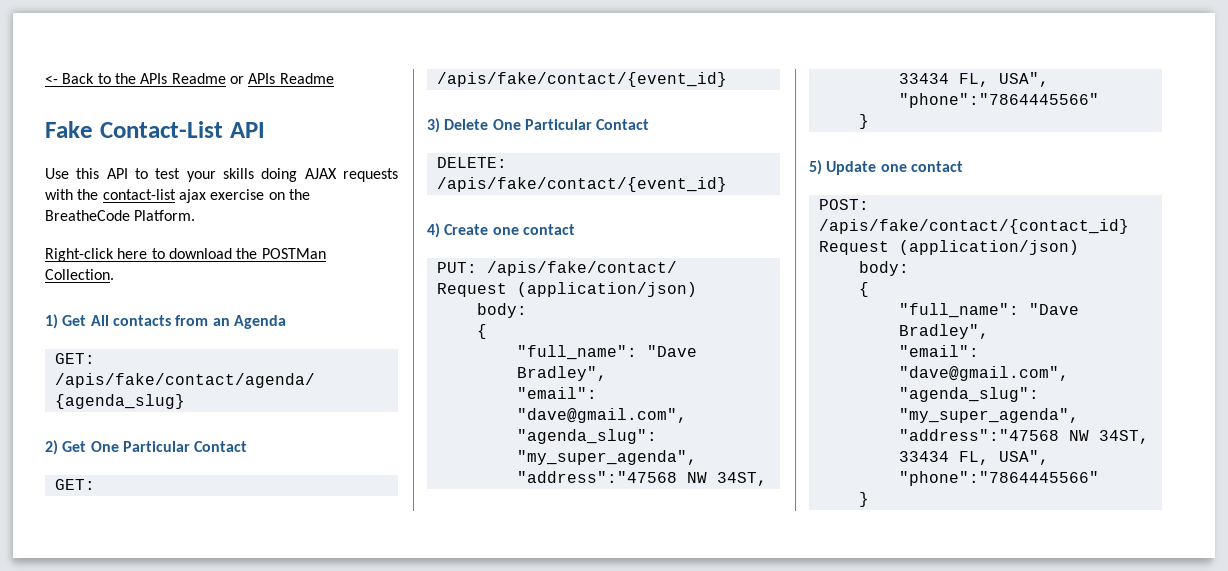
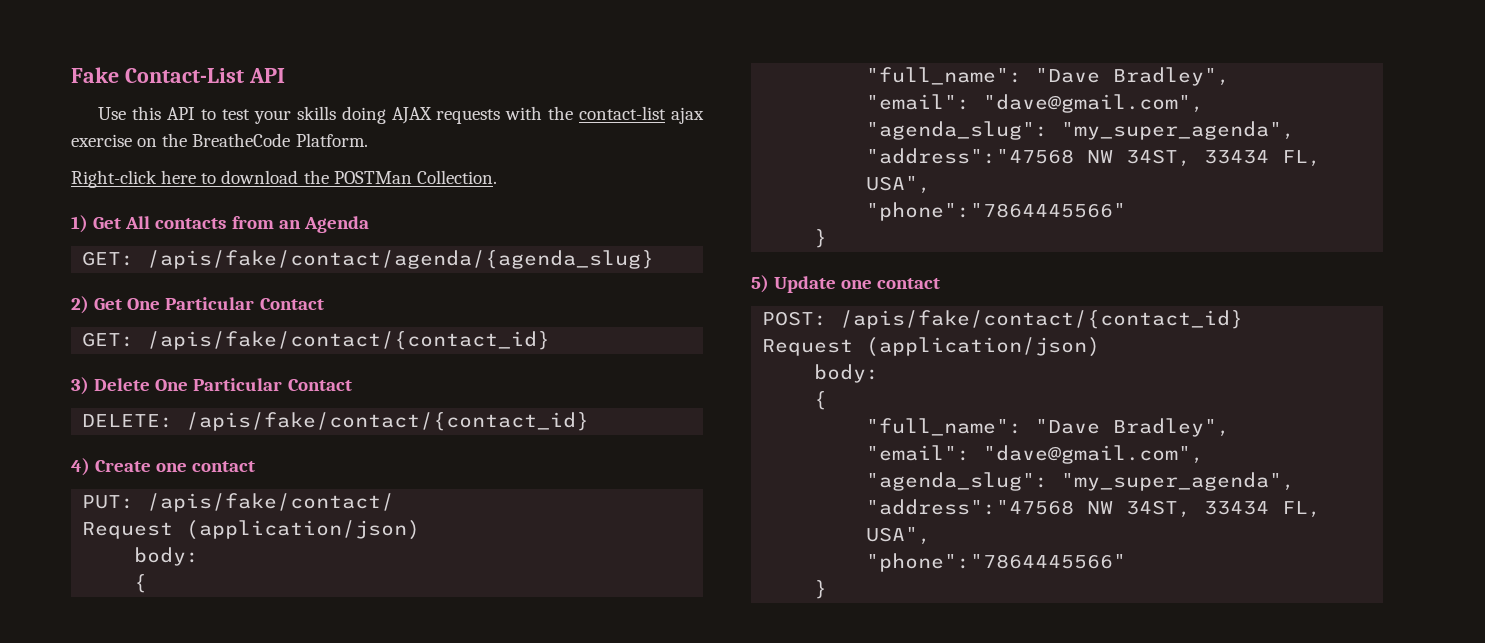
[45,73,334,84] <- Back to the APIs Readme or APIs Readme // -> (71, 75) none
[436,72,727,87] /apis/fake/contact/{event_id} -> [147,331,551,350] /apis/fake/contact/{contact_id}
[436,177,727,192] /apis/fake/contact/{event_id} -> [186,412,590,431] /apis/fake/contact/{contact_id}

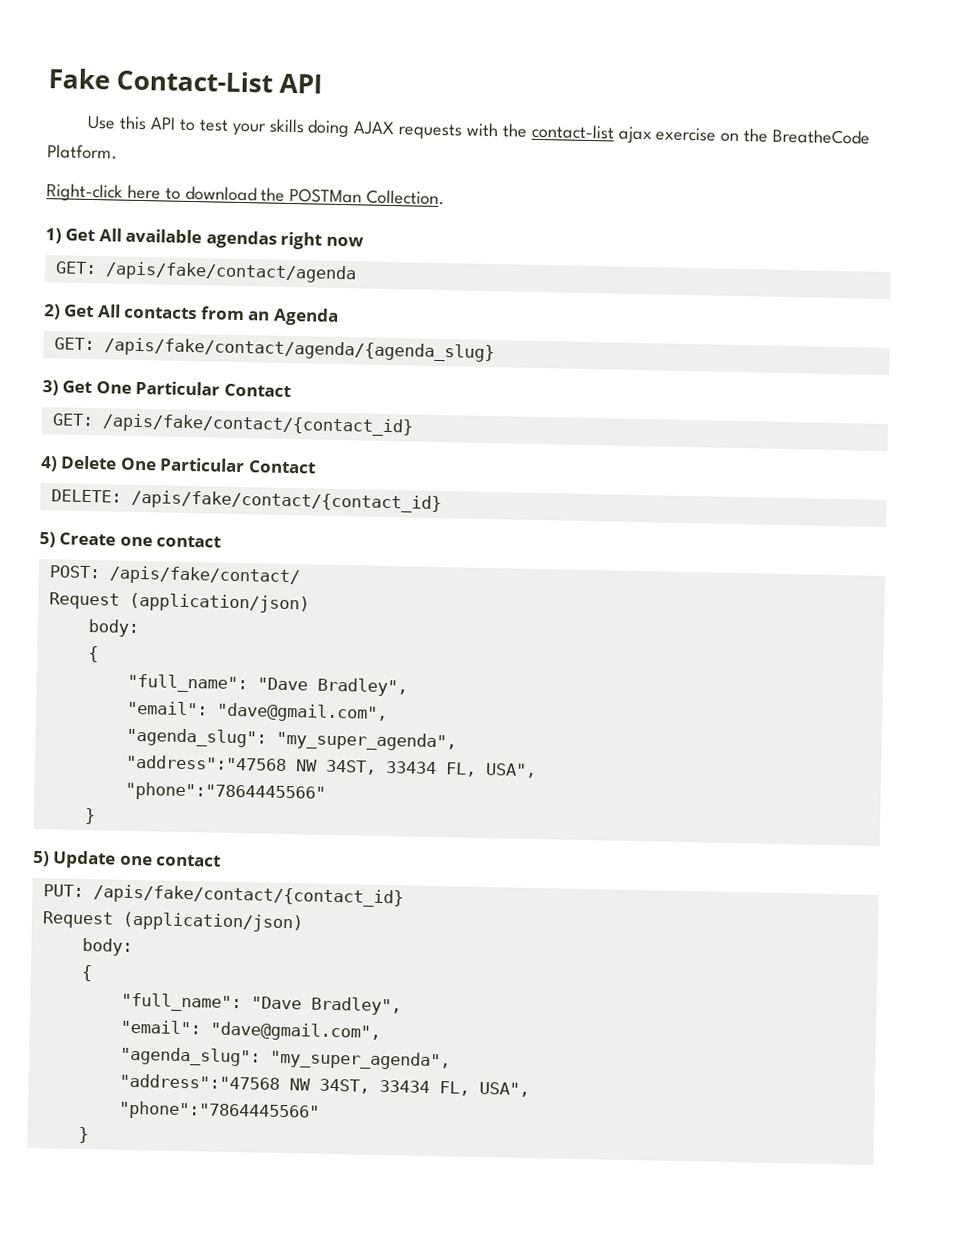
(151, 222) none -> [125,228,364,250] [54,261,357,284] [43,304,121,320] available agendas right now // GET: /apis/fake/contact/agenda // 2) Get All
[71,296,89,314] 2) -> [42,380,59,396] 3)
[71,377,89,395] 3) -> [40,456,58,472] 4)
[71,458,90,476] 4) -> [39,532,56,548] 5)
[82,495,135,509] PUT: -> [48,565,101,579] POST:
[762,311,828,326] POST: -> [42,884,84,897] PUT:

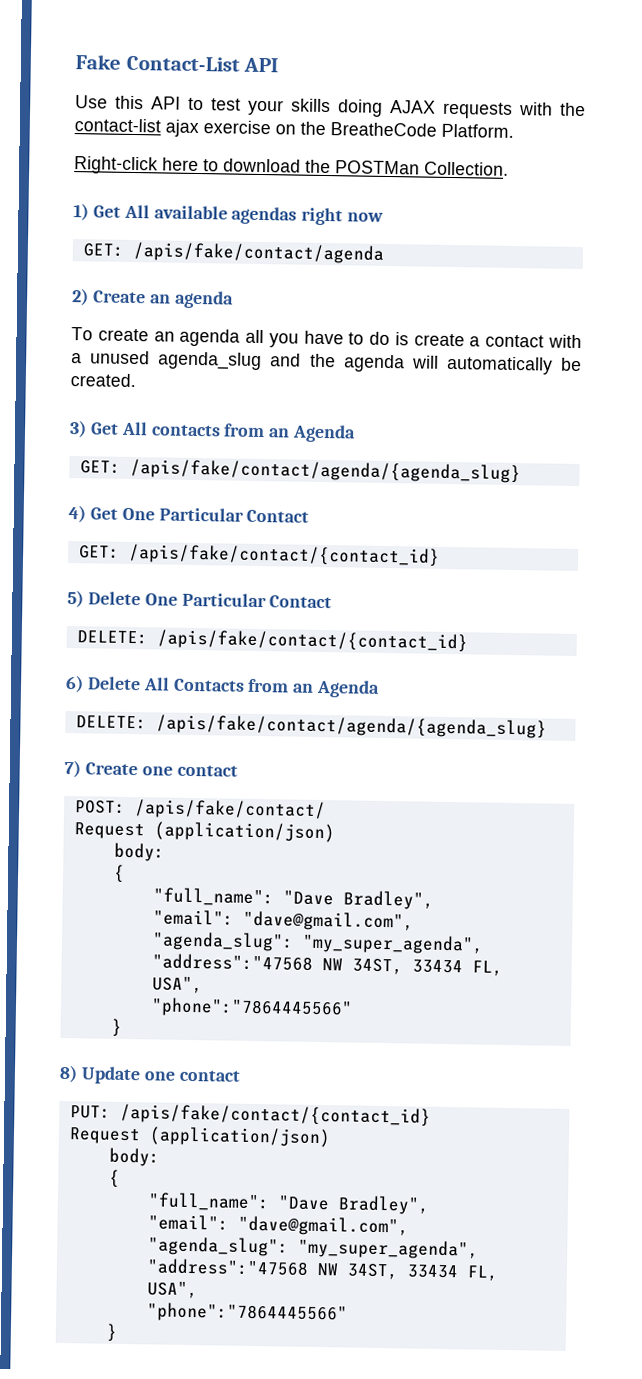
(61, 312) none -> [92,290,234,309] [71,327,582,349] [71,350,582,375] [70,373,136,388] [69,420,87,438] Create an agenda // To create an agenda all you have to do is create a contact with a unused agenda_slug and the agenda will automatically be created. // 3)
[42,380,59,396] 3) -> [68,505,86,523] 4)
[40,456,58,472] 4) -> [67,590,84,608] 5)
[39,532,56,548] 5) -> [65,674,381,698] [75,714,547,739] [64,759,81,778] 6) Delete All Contacts from an Agenda // DELETE: /apis/fake/contact/agenda/{agenda_slug} // 7)
[33,850,50,867] 5) -> [59,1064,78,1083] 8)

* _Work item_
Copy exactly the lines from the first line of the records above through the line with "[42,380,59,396] 3) -> [68,505,86,523] 4)", both included, and nothing else. Pictures stay out.

* _Written solution_
[45,73,334,84] <- Back to the APIs Readme or APIs Readme // -> (71, 75) none
[436,72,727,87] /apis/fake/contact/{event_id} -> [147,331,551,350] /apis/fake/contact/{contact_id}
[436,177,727,192] /apis/fake/contact/{event_id} -> [186,412,590,431] /apis/fake/contact/{contact_id}

(151, 222) none -> [125,228,364,250] [54,261,357,284] [43,304,121,320] available agendas right now // GET: /apis/fake/contact/agenda // 2) Get All
[71,296,89,314] 2) -> [42,380,59,396] 3)
[71,377,89,395] 3) -> [40,456,58,472] 4)
[71,458,90,476] 4) -> [39,532,56,548] 5)
[82,495,135,509] PUT: -> [48,565,101,579] POST:
[762,311,828,326] POST: -> [42,884,84,897] PUT:

(61, 312) none -> [92,290,234,309] [71,327,582,349] [71,350,582,375] [70,373,136,388] [69,420,87,438] Create an agenda // To create an agenda all you have to do is create a contact with a unused agenda_slug and the agenda will automatically be created. // 3)
[42,380,59,396] 3) -> [68,505,86,523] 4)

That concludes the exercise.